En el mismísimo centro del Madrid de pre-guerra, por los alrededores de la Plaza del Carmen y de la calle de la Salud, se paseaba el Chulo de la Onza, un individuo no debía tener más ocupación que esa. El nombre se lo habían puesto porque llevaba una onza de oro colgando de una leontina, una de esas cadenas de las que antiguamente colgaban los relojes de bolsillo y que todos conocemos por el cine.
Eran tiempos de mujeres muy flamencas que por los alrededores de la calle de la Montera iban con su navaja en la liga.

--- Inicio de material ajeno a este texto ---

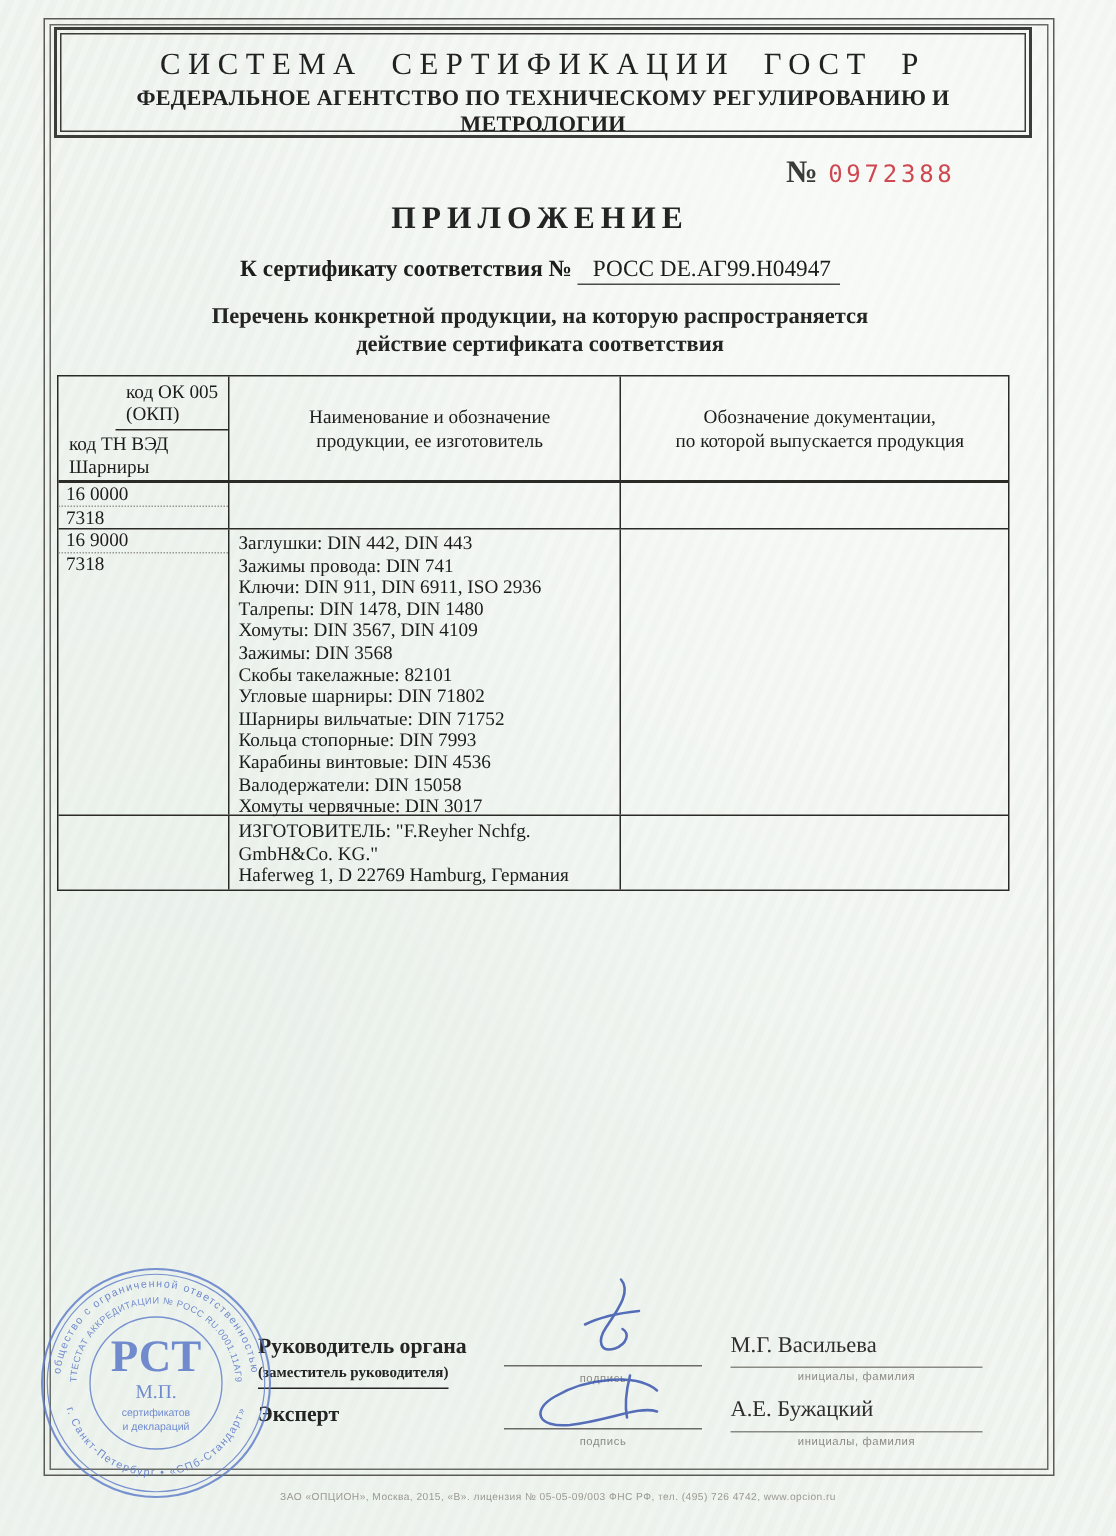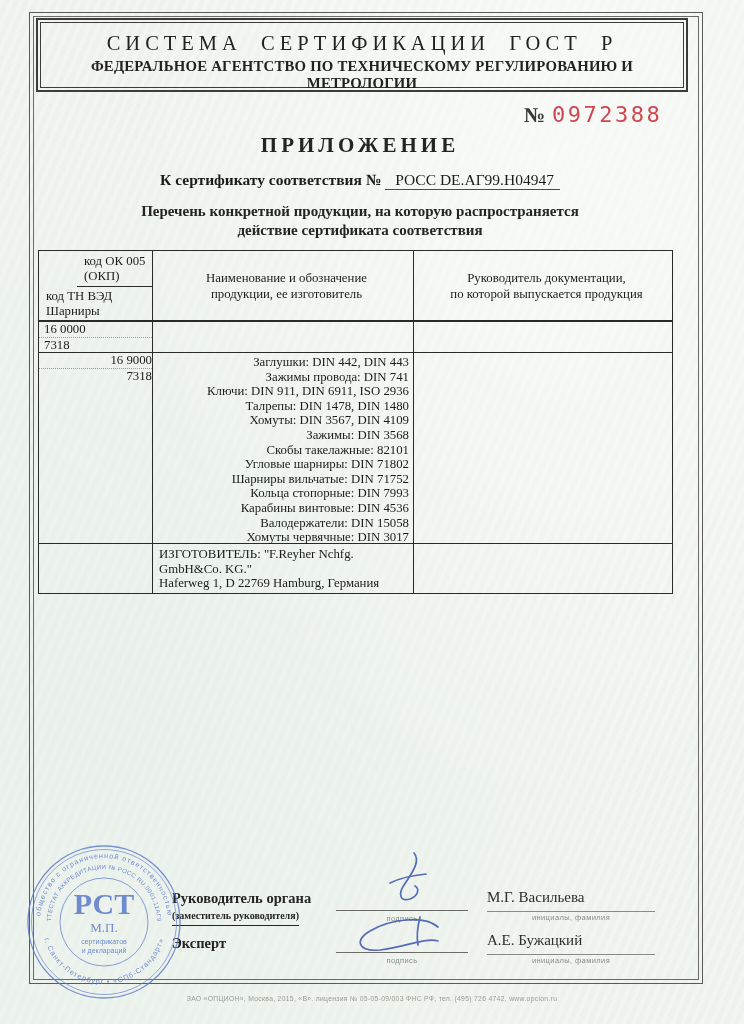--- a/index.html
+++ b/index.html
@@ -24,7 +24,7 @@
   
   .blank-no{left:524px; top:102px; display:flex; align-items:baseline;}
   .blank-no .nosym{font-size:21px; font-weight:bold; color:#3a3a38; margin-right:7px;}
-  .blank-no .noval{font-family:"DejaVu Sans Mono", monospace; font-size:22px; color:#cf4750; letter-spacing:2.5px;}
+  .blank-no .noval{font-family:"DejaVu Sans Mono", monospace; font-size:16px; color:#cf4750; letter-spacing:2.5px;}
   .title{left:36px; top:133px; width:648px; text-align:center; font-size:21px; font-weight:bold; letter-spacing:4px; color:#242424;}
   .cert-line{left:36px; top:171px; width:648px; text-align:center; font-size:15.5px;}
   .cert-line .pfx{font-weight:bold;}

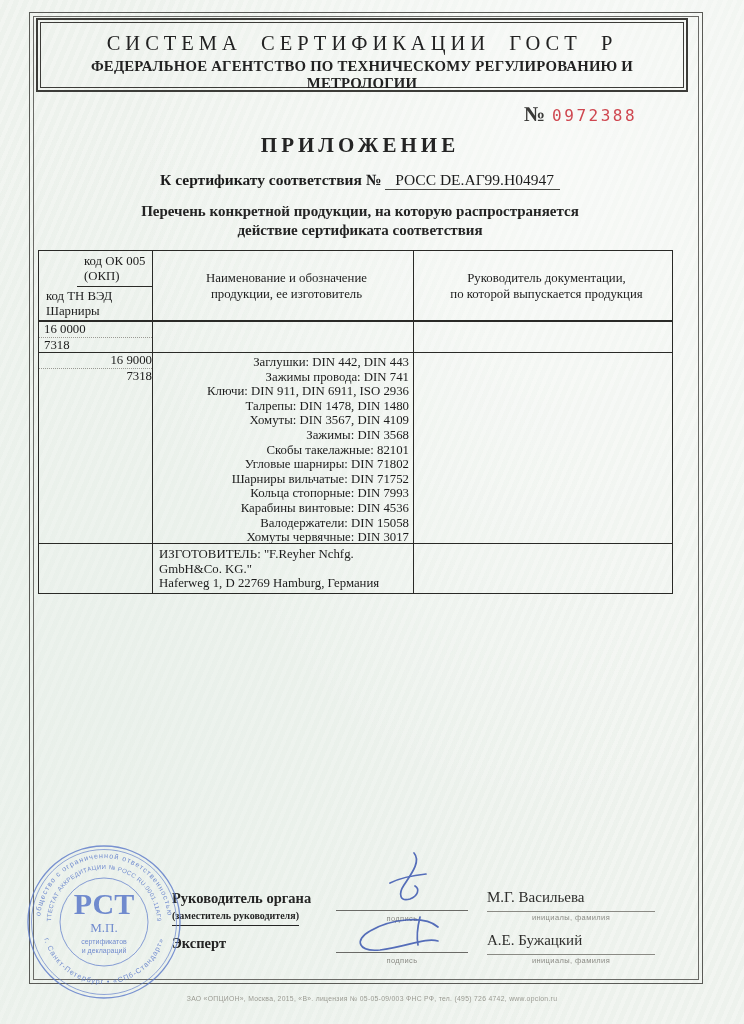--- a/index.html
+++ b/index.html
@@ -113,7 +113,7 @@
       </div>
       <div class="t-cell c3">
         <div class="h-split-bot h-center">
-          <div><span>Руководитель документации,</span><br>
+          <div><span>Обозначение документации,</span><br>
           <span>по которой выпускается продукция</span></div>
         </div>
       </div>

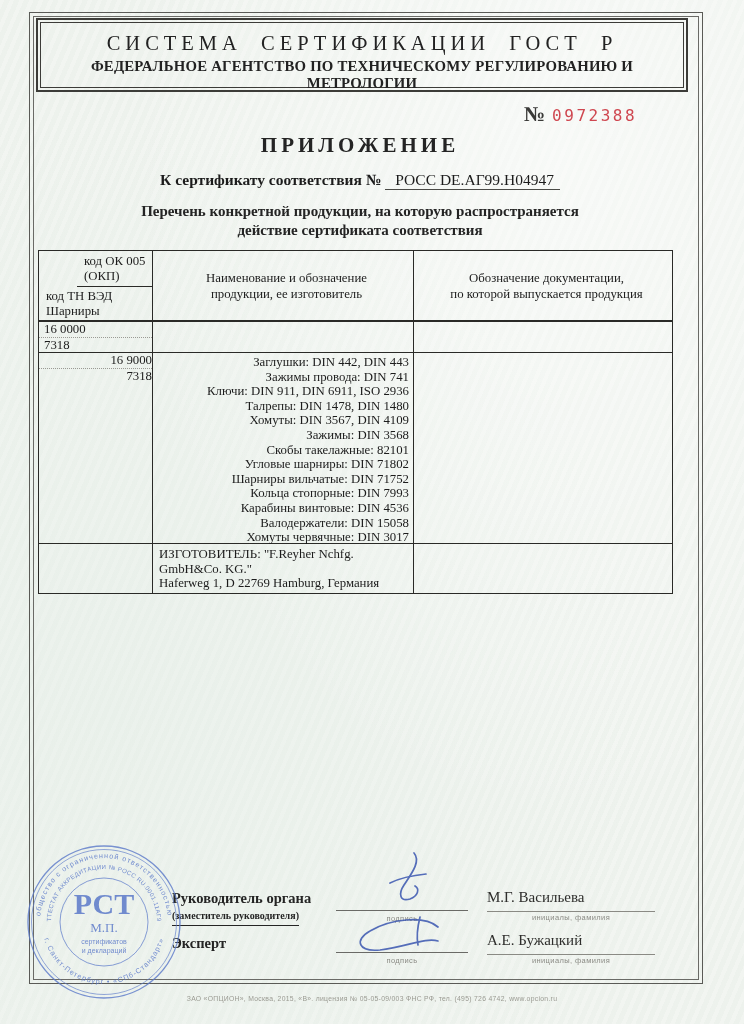--- a/index.html
+++ b/index.html
@@ -42,7 +42,7 @@
   .h-split-bot{flex:1; display:flex; align-items:center; padding-left:7px;}
   .h-center{justify-content:center; align-items:center; text-align:center; line-height:16px;}
   .t-r1{height:31px; border-bottom:1px solid #2a2a27;}
-  .t-r2{height:191px; border-bottom:1px solid #2a2a27;text-align:right;}
+  .t-r2{height:191px; border-bottom:1px solid #2a2a27;}
   .t-r3{height:49px;}
   .code-top{height:15px; line-height:15px; padding-left:5px; border-bottom:1px dotted #9a9a94;}
   .code-bot{height:15px; line-height:15px; padding-left:5px;}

Pero el personaje más fascinante era una cría, capitana de la panda de chicos de la zona, que era un verdadero virago: ninguno de sus súbditos (que andaban todos un poco enamorados de ella) se atrevía a llevarle la contraria, porque si no se remangaba las faldas, se desabrochaba un cinturón que llevaba sobre la ropa interior y se liaba a cintarazos con el infractor. Detentaba un poder absoluto sobre sus siervos, era la que tramaba todas las maldades que luego ellos harían realidad, y se las componía para salir siempre indemne de cualquier travesura. Era una niña de la calle, de la que no se sabía si tenía padres o cualquier otro pariente que se cuidara de ella.

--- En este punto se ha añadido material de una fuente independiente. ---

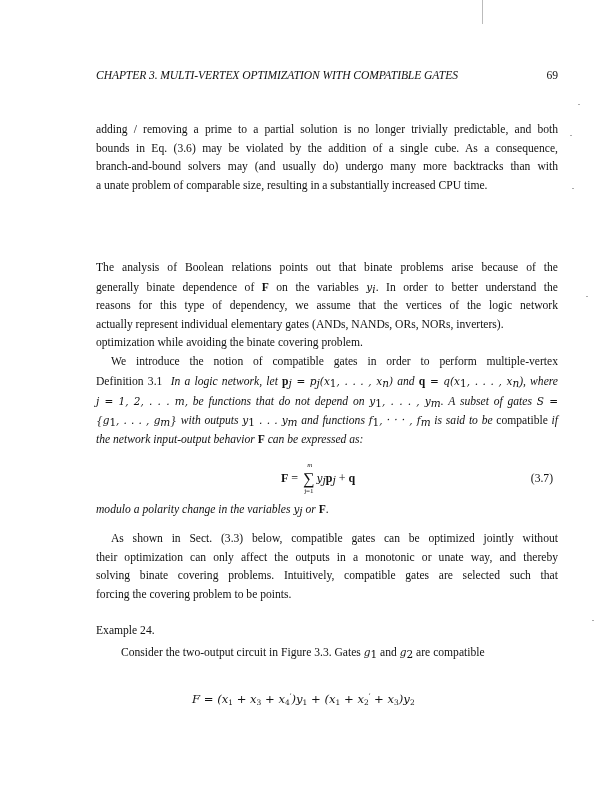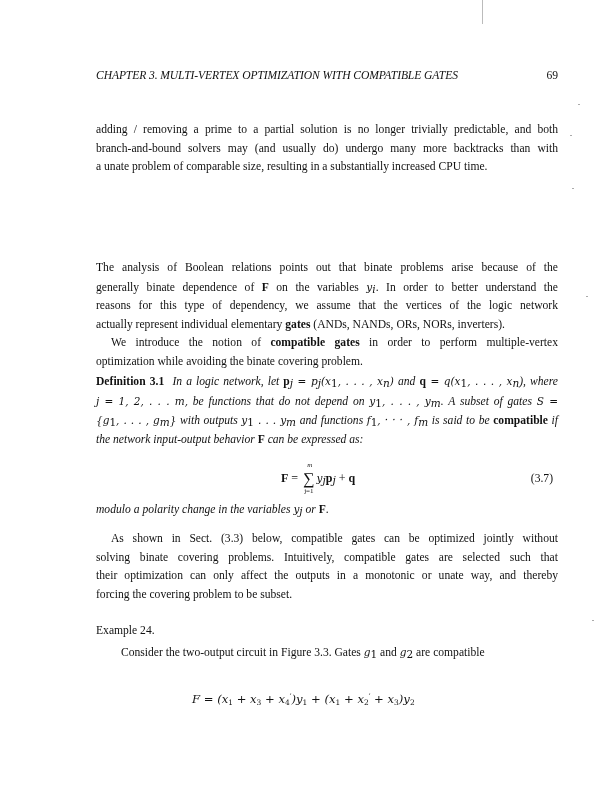--- a/index.html
+++ b/index.html
@@ -158,6 +158,7 @@
 
   <div class="para" style="top:121px;">
     <span class="ln">adding / removing a prime to a partial solution is no longer trivially predictable, and both</span>
+    <span class="ln">bounds in Eq. (3.6) may be violated by the addition of a single cube.  As a consequence,</span>
     <span class="ln">branch-and-bound solvers may (and usually do) undergo many more backtracks than with</span>
     <span class="ln last">a unate problem of comparable size, resulting in a substantially increased CPU time.</span>
   </div>

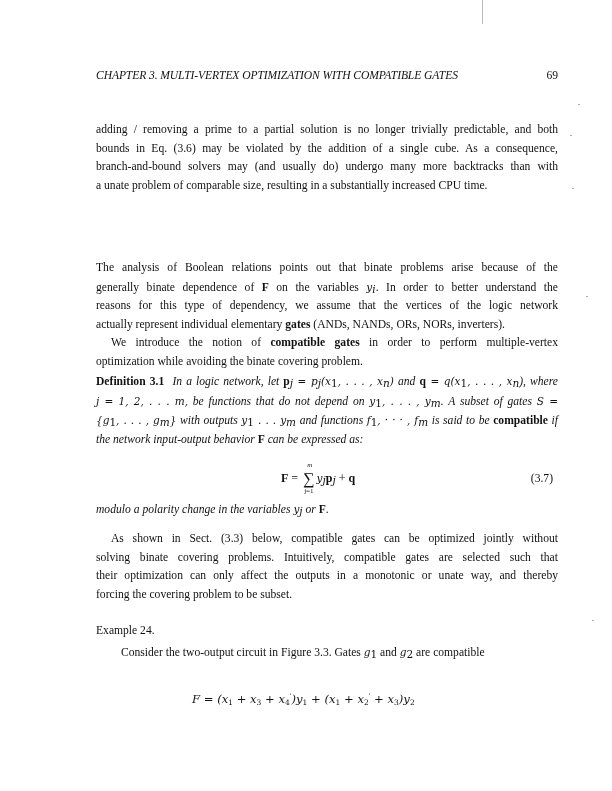--- a/index.html
+++ b/index.html
@@ -69,7 +69,7 @@
     white-space: nowrap;
   }
   .section-title .num { margin-right: 16px; }
-  b, .bold { font-weight: bold; }
+  b, .bold { font-weight: normal; }
   i, .it { font-style: italic; }
   .math { font-style: italic; font-family: "DejaVu Serif", serif; font-size: 10.5px; }
   .mathrm { font-style: normal; font-family: "DejaVu Serif", serif; font-size: 10.5px; }

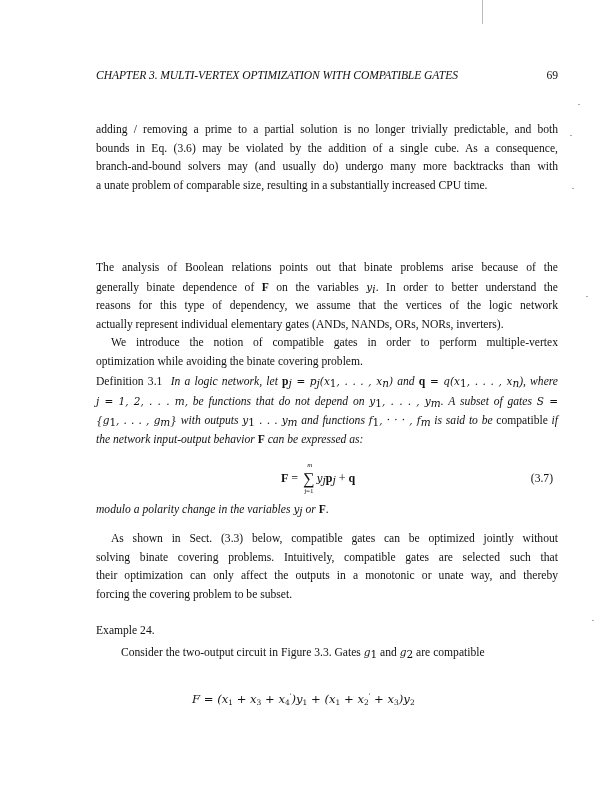--- a/index.html
+++ b/index.html
@@ -172,8 +172,8 @@
   </div>
 
   <div class="para" style="top:334px;">
+    <span class="ln last">optimization while avoiding the binate covering problem.</span>
     <span class="ln indent"><span>We introduce the notion of </span><b>compatible gates</b><span> in order to perform multiple-vertex</span></span>
-    <span class="ln last">optimization while avoiding the binate covering problem.</span>
   </div>
 
   <div class="para" style="top:372px;">

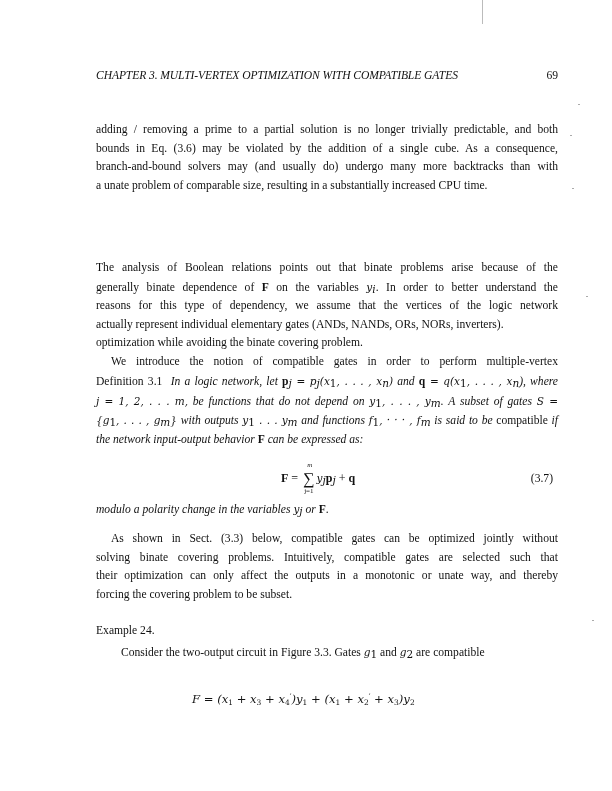--- a/index.html
+++ b/index.html
@@ -196,8 +196,8 @@
 
   <div class="para" style="top:530px;">
     <span class="ln indent">As shown in Sect.  (3.3) below, compatible gates can be optimized jointly without</span>
+    <span class="ln">their optimization can only affect the outputs in a monotonic or unate way, and thereby</span>
     <span class="ln">solving binate covering problems.  Intuitively, compatible gates are selected such that</span>
-    <span class="ln">their optimization can only affect the outputs in a monotonic or unate way, and thereby</span>
     <span class="ln last">forcing the covering problem to be subset.</span>
   </div>
 

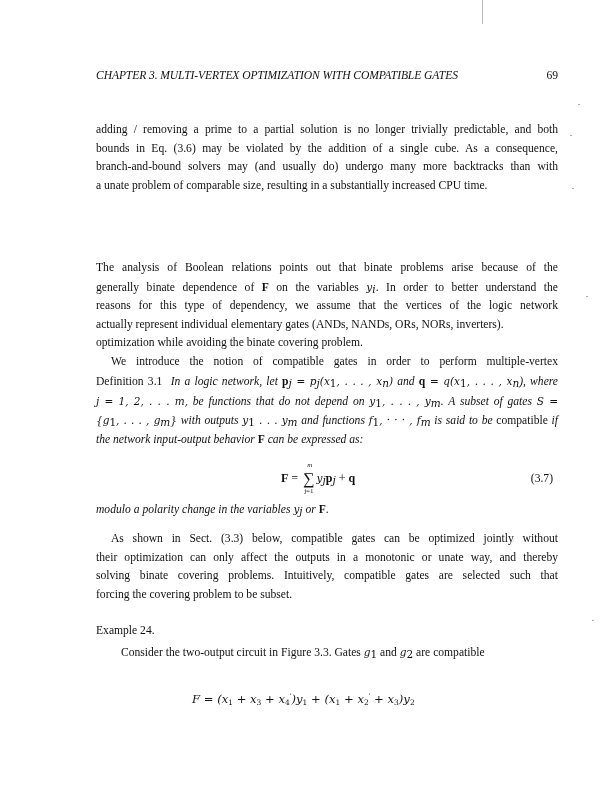--- a/index.html
+++ b/index.html
@@ -198,7 +198,7 @@
     <span class="ln indent">As shown in Sect.  (3.3) below, compatible gates can be optimized jointly without</span>
     <span class="ln">their optimization can only affect the outputs in a monotonic or unate way, and thereby</span>
     <span class="ln">solving binate covering problems.  Intuitively, compatible gates are selected such that</span>
-    <span class="ln last">forcing the covering problem to be subset.</span>
+    <span class="ln last">forcing the covering problem to be points.</span>
   </div>
 
   <div class="example-head">Example 24.</div>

Pero ella, al parecer, sabía cuidarse bien. A la hora de sentir hambre no tenía ningún problema en afanar una pieza de fruta de algún puesto del Mercado del Carmen. Cuando sus siervos bajaban a reunirse con la panda comiéndose el bocadillo de la merienda (bocadillo que bien podía tener dentro del pan algo de las sobras del cocido de mediodía), les exigía que le entregaran una parte, con lo que al final salía ganando en cantidad a todos los demás. Además, los comerciantes de las tiendas de fuera del mercado, se apiadaban de ella y le daban algo de lo que no tuviera buena pinta para venderse. Aún así y gracias también a que siempre andaba corriendo de un lado para otro, la niña estaba flaquísima.
Un día no apareció. La noche antes se había estacionado en la calle Tres Cruces un coche lujosísimo, un Panhard-Levassor que, aunque un tanto antiguo ya estaba perfectamente conservado. Descendió de él un “chauffeur” que abrió la puerta a una señora con aspecto de ser ama de llaves de una casa grande. La señora había entrado en el portal de la casa donde moraba la capitana de los chavales. Tardó tanto en salir que todo el mundo se fue a la cama y por tanto no pudieron ver cómo, a su salida, iba con ella la niña.
Varios días después llegó la noticia bomba: a la cría la había mandado a buscar su madre, que era descendiente de una casa noble, y que había tenido un tropiezo de juventud. La niña fue entregada a su antigua ama de cría, que posteriormente había enfermado de gravedad y que acabó muriéndose.
(Los personajes del ama de cría, el ama de llaves y el chófer son inventados, el resto son personajes auténticos, aún cuando también es inventado el origen de la niña y el desenlace de la historia. El Mercado del Carmen debió ser derribado en los años setenta).
Bonita historia Carlota. !El viejo Mercado del Carmen!. Me suena… !Claro que sí!. Lo visualicé siendo niño. Alguna vez mi madre me llevó allí. Y recuerdo que olía a chocolate Elgorriaga… ¿recuerdas el chocolate Elgorriaga de la marca Dulcinea?. ¿Qué sería de La Capitana del barrio?. Quizás ahora sea una bisabuelita (pero lógicamente ya estará muerta) echando migas de pan a las palomas de la Plaza Mayor
Ni idea, Diesel, son recuerdos de la niñez de mi padre, que en su día escuché y por lo visto atesoré para cuando pudiera escribir sobre ellos.
Claro que recuerdo el chocolate Elgorriaga, eran mi tentempié de media mañana.
Gracias y un abrazo.
Por cuestión de edad, la Capitana, como tú la llamas, puede estar perfectamente viva, hay mucha gente que siendo niños en los años treinta viven todavía. Y, como ella me parece que era una superviviente…
Castizo retrato de Madrid y bonita historia.